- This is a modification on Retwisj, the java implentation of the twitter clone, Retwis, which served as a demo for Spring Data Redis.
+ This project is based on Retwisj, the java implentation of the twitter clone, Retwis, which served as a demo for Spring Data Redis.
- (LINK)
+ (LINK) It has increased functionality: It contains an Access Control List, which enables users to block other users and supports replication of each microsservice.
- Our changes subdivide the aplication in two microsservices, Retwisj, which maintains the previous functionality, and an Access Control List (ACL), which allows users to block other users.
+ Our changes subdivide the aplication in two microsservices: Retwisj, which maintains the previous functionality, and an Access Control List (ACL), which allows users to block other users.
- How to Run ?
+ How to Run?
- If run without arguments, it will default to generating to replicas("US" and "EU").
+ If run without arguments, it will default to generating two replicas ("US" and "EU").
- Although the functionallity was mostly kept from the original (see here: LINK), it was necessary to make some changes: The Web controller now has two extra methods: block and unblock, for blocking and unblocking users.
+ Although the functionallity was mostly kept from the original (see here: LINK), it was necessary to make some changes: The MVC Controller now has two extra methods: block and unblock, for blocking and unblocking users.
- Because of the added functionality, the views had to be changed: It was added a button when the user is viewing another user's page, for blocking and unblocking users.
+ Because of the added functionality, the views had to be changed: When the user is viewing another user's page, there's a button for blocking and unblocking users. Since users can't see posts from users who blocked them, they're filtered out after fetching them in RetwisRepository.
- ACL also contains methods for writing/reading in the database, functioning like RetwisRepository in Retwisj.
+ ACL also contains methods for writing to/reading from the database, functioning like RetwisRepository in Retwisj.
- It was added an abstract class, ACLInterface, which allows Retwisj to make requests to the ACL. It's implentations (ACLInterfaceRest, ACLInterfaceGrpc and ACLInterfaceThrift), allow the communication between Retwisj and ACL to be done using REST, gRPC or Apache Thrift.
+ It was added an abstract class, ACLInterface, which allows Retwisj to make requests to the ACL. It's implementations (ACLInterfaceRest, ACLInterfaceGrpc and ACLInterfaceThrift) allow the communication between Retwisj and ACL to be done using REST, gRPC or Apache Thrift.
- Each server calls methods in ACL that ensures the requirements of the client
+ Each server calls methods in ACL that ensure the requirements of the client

· · · ·

● WORK TASK
Lines with the word "clone": how many are there in the material? Answer with the number alone.

● COMPLETED EXERCISE
2